» **WHAT THE TASK REQUIRES**
Find the lines below that contain the string "MODULES". Copy each one.

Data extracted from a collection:
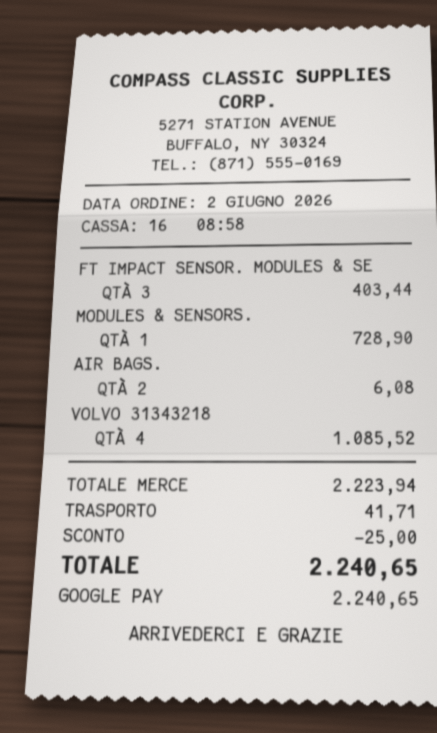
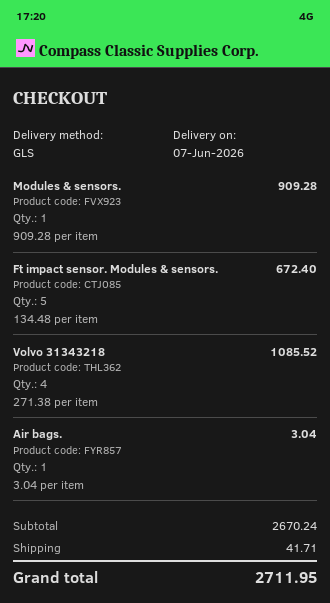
FT IMPACT SENSOR. MODULES & SE: 3 for 403.44 -> 5 for 672.40
MODULES & SENSORS.: 1 for 728.90 -> 1 for 909.28
AIR BAGS.: 2 for 6.08 -> 1 for 3.04
subtotal: 2223.94 -> 2670.24
discount: 25.00 -> none
total: 2240.65 -> 2711.95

» **RESPONSE AREA**
FT IMPACT SENSOR. MODULES & SE: 3 for 403.44 -> 5 for 672.40
MODULES & SENSORS.: 1 for 728.90 -> 1 for 909.28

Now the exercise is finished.